India started to allow private airlines in the early 1990s, and the Tatas' interest in aviation was still intact. In 1994, the Tatas came up with a plan to start an airline again, this time with the help of Singapore Airlines and with 100 planes, a Bloomberg Quint report pointed out. But the idea had to be scrapped as the government was not willing to allow a foreign player. 

At the turn of the millennium, efforts were made to re-privatise Air India, and the Tatas again tried to regain control of the airline that went out of its hands a few years after independence. The Tatas partnered with Singapore Airlines again, but the plan had to be dropped after political opposition. 

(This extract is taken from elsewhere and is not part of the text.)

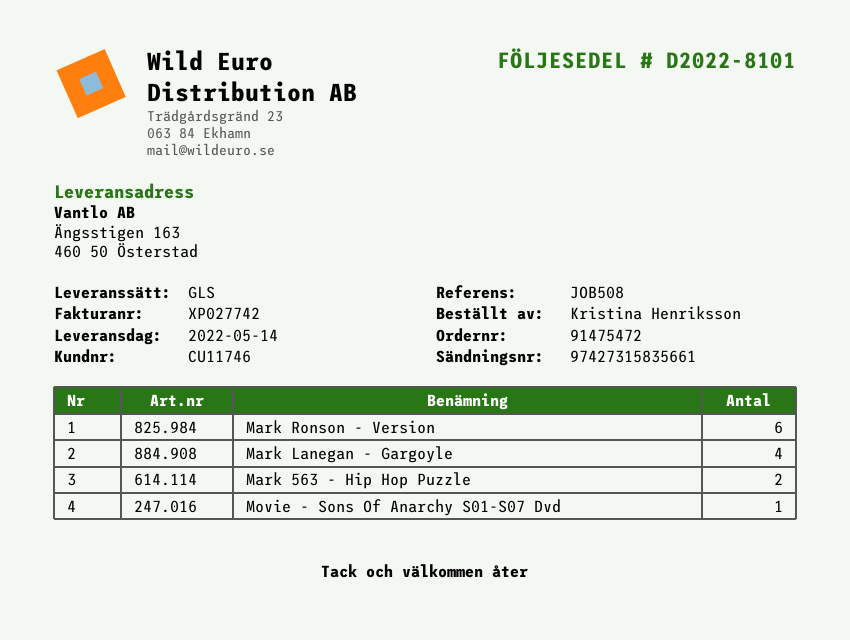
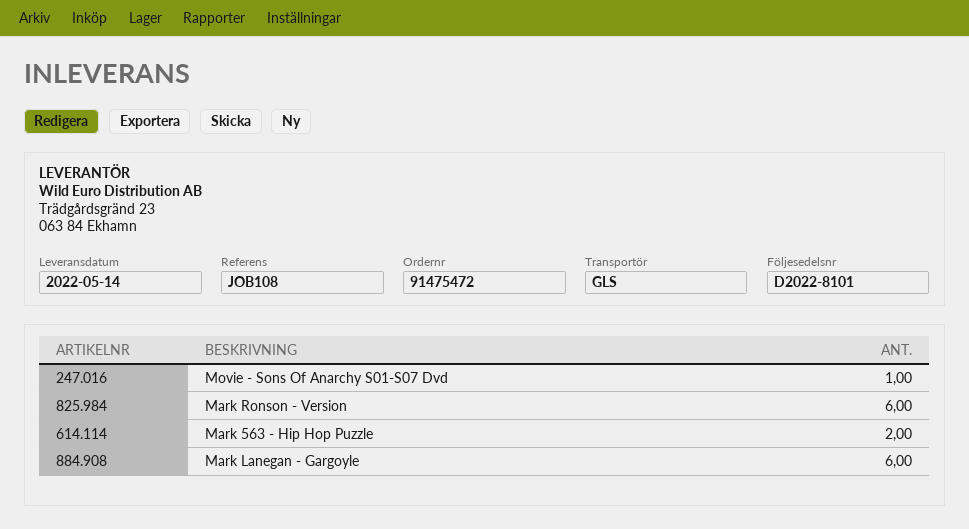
reference: JOB508 -> JOB108
Mark Lanegan - Gargoyle: 4 -> 6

Air India-Indian Airlines merger 

An Indian Airlines plane. Image courtesy: Wikimedia Commons/Aero Icarus

In 2007, the government announced the merger of both Indian (along with Alliance Air) and Air India (along with Air India Express, which started in 2004) into a new entity called the National Aviation Company of India Limited (NACIL), which is now known as Air India Limited and is India's national carrier. 

Debilitating financial problems

Air India, however, ran into major financial troubles and has not made profits since its merger with Indian Airlines in 2007-08. According to a Live Mint report last year, Air India witnessed a record loss of Rs 8,556.35 crore in 2018-19. It is surviving on taxpayer money, which could have been better spent.  

According to Air India Chairman and Managing Director Rajiv Bansal, the airline could end up making a loss of around Rs 8,000 crore this fiscal. According to an Economic Times report, from March 31, 2007, to March 31, 2009, Air India's losses went up over 800% from Rs 771 crore (Air India + Indian Airlines) to Rs 7,200 crore. 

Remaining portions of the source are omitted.